# Dataset Overview

In [27]:
import pandas as pd
df = pd.read_csv('public.csv')
#df[df["Exited"]==0].count()
#df.head()
#df.corr(method='pearson')

# Use Pyspark to view dataset 

In [28]:
!apt-get -y install openjdk-8-jre-headless
!pip install pyspark

Reading package lists... Done
Building dependency tree       
Reading state information... Done
openjdk-8-jre-headless is already the newest version (8u292-b10-0ubuntu1~18.04).
0 upgraded, 0 newly installed, 0 to remove and 39 not upgraded.


In [29]:
from pyspark.sql import SparkSession
spark = SparkSession.builder.appName("Churn_Modelling").getOrCreate()
df = spark.read.csv('public.csv',header=True,inferSchema=True)
#df.printSchema()

# Do your work here

In [30]:
import matplotlib.pyplot as plt
from datetime import datetime
from dateutil import parser
from pyspark.sql.functions import col, when, udf
from pyspark.ml import Pipeline
from pyspark.ml import PipelineModel
from pyspark.ml.feature import RFormula
from pyspark.ml.feature import OneHotEncoder, StringIndexer, VectorIndexer
from pyspark.ml.classification import LogisticRegression, RandomForestClassifier, LinearSVC
from pyspark.mllib.evaluation import BinaryClassificationMetrics
from pyspark.ml.evaluation import BinaryClassificationEvaluator
from pyspark.ml.tuning import CrossValidator, ParamGridBuilder
from pyspark.sql.types import DoubleType
from pyspark.sql.functions import round
from sklearn import metrics
import numpy as np

In [31]:
clean_df = df.select('CustomerId', 'CreditScore', 'Geography', 'Gender', 'Age', 'Tenure', 'Balance', 'NumOfProducts'\
                     , 'HasCrCard', 'IsActiveMember', 'EstimatedSalary', 'Exited')

In [32]:
# assign higher weights to (Exited == 1).
balancingRatio = clean_df.filter(col('Exited') == 1).count() / clean_df.count()
calculateWeights = udf(lambda x: 1 * balancingRatio if x == 0 else (1 * (1.0 - balancingRatio)), DoubleType())
weighted_df = clean_df.withColumn("Weight", calculateWeights("Exited"))

In [33]:
sI1 = StringIndexer(inputCol="Geography", outputCol="GeographyIndex")
en1 = OneHotEncoder(dropLast=False, inputCol="GeographyIndex", outputCol="GeographyVec")
sI2 = StringIndexer(inputCol="Gender", outputCol="GenderIndex")
en2 = OneHotEncoder(dropLast=False, inputCol="GenderIndex", outputCol="GenderVec")

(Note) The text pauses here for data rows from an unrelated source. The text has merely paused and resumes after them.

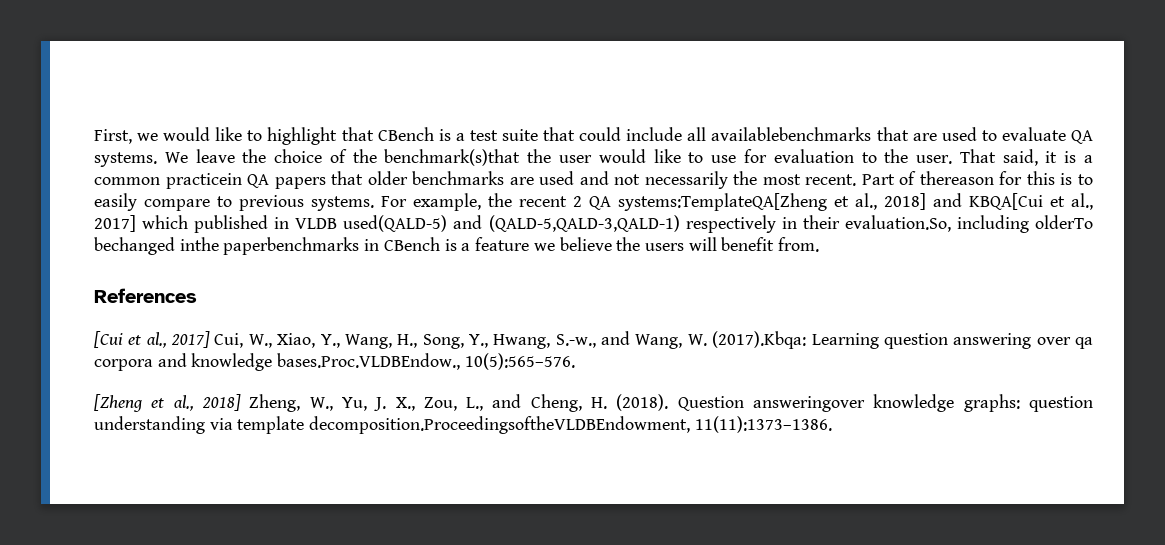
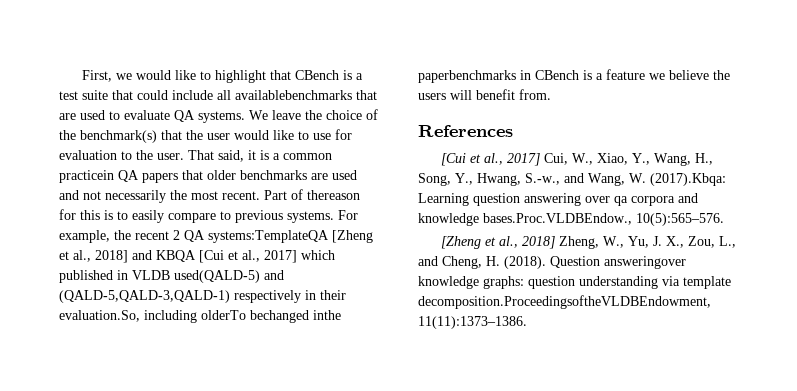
[384,149,521,166] benchmark(s)that -> [80,130,182,143] benchmark(s) that
[618,193,827,211] systems:TemplateQA[Zheng -> [208,230,373,243] systems:TemplateQA [Zheng
[969,193,1043,210] KBQA[Cui -> [156,250,224,263] KBQA [Cui

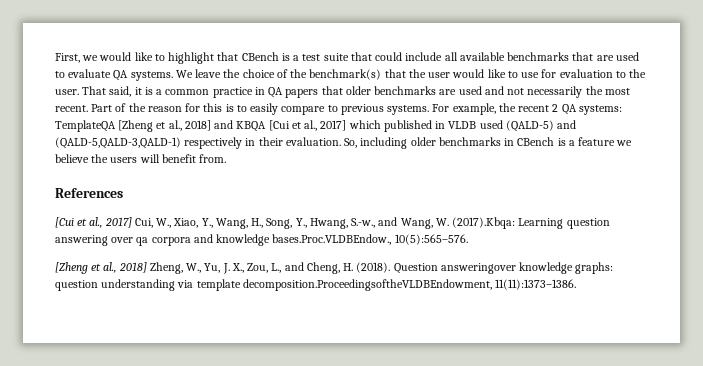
[235,90,352,100] availablebenchmarks -> [459,52,570,61] available benchmarks
[59,170,114,183] practicein -> [212,87,265,98] practice in
[307,190,360,200] thereason -> [128,103,182,112] the reason
[208,230,329,243] systems:TemplateQA -> [578,105,622,115] [55,120,116,132] systems: TemplateQA
[174,270,260,283] used(QALD-5) -> [479,120,554,132] used (QALD-5)
[59,310,341,323] [418,70,516,83] evaluation.So, including olderTo bechanged inthe paperbenchmarks -> [285,137,501,149] evaluation. So, including older benchmarks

encoded_final_df = Pipeline(stages=[sI1, en1, sI2, en2]).fit(weighted_df).transform(weighted_df)

In [34]:
trainingFraction = 0.8
testingFraction = (1-trainingFraction)
seed = 1234

train_data_df, test_data_df = encoded_final_df.randomSplit([trainingFraction, testingFraction], seed=seed)

In [35]:
#logReg = LogisticRegression(labelCol='Exited', weightCol='Weight')
rf = RandomForestClassifier(labelCol='Exited', weightCol='Weight', numTrees=10)
#lsvc = LinearSVC(maxIter=10, regParam=0.1, weightCol='Weight')

classFormula = RFormula(formula="Exited ~ CreditScore + GeographyVec + GenderVec + Age + Tenure + Balance + NumOfProducts + HasCrCard + IsActiveMember + EstimatedSalary")
model = Pipeline(stages=[classFormula, rf]).fit(train_data_df)
trainingSummary = model.stages[-1].summary


In [36]:
accuracy = trainingSummary.accuracy
recall = trainingSummary.recallByLabel
print(f"accuracy: {accuracy}, recall: {recall}")

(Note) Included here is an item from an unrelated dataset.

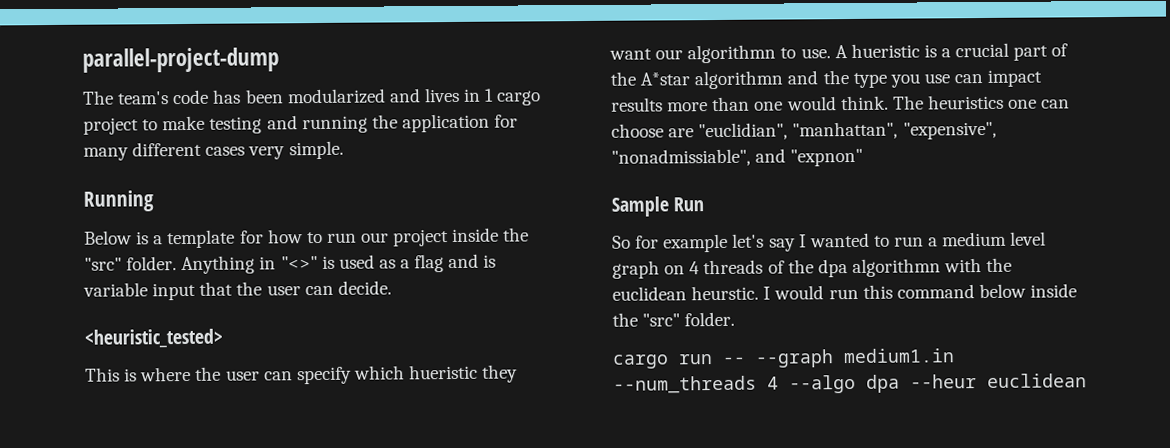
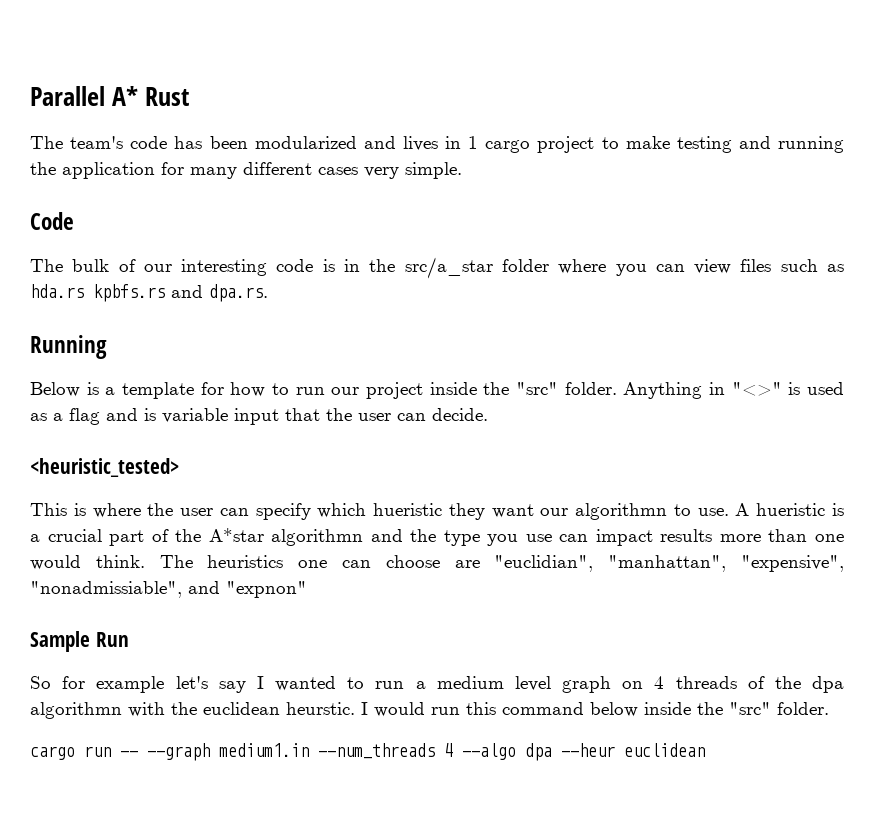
[82,47,279,73] parallel-project-dump -> [30,86,190,106] Parallel A* Rust
(344, 150) none -> [30,212,74,230] [30,257,844,279] [30,284,268,302] // Code // The bulk of our interesting code is in the src/a_star folder where you can view files such as hda.rs kpbfs.rs and dpa.rs.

accuracy: 0.7796900906285764, recall: [0.8257114818449484, 0.7339864355689518]


In [44]:
predictions = model.transform(test_data_df)
predictionAndLabels = predictions.select("label", "prediction").rdd
metric = BinaryClassificationMetrics(predictionAndLabels)
print("Area under ROC = %s" % metric.areaUnderROC)

Area under ROC = 0.708796556900272


In [38]:
y_true =  np.array(predictions.select("label").collect())
y_pred = np.array(predictions.select("prediction").collect())
metrics.f1_score(y_true, y_pred, average='micro')  

0.7978453738910013

# Evaluation Part

## Load private dataset, the same structure as public dataset

In [39]:
df_private = spark.read.csv('public.csv',header=True,inferSchema=True)  # TA takes public dataset as example

## Do prediction with your PySpark model here

In [41]:
encoded_df_private = Pipeline(stages=[sI1, en1, sI2, en2]).fit(df_private).transform(df_private)
pred = model.transform(encoded_df_private)

## Print Your result as the following type

In [47]:
pred.select('CustomerId','prediction').show(5)

+----------+----------+
|CustomerId|prediction|
+----------+----------+
|  15565701|       0.0|
|  15565706|       0.0|
|  15565796|       1.0|
|  15565806|       0.0|
|  15565878|       0.0|
+----------+----------+
only showing top 5 rows



## TA will use the following function to get your prediction result (f-1 score)

In [46]:
from sklearn import metrics
import numpy as np
data_array =  np.array(df_private.select("Exited").collect())
data_pred = np.array(pred.select("prediction").collect())

metrics.f1_score(data_array, data_pred, average='micro')  

0.805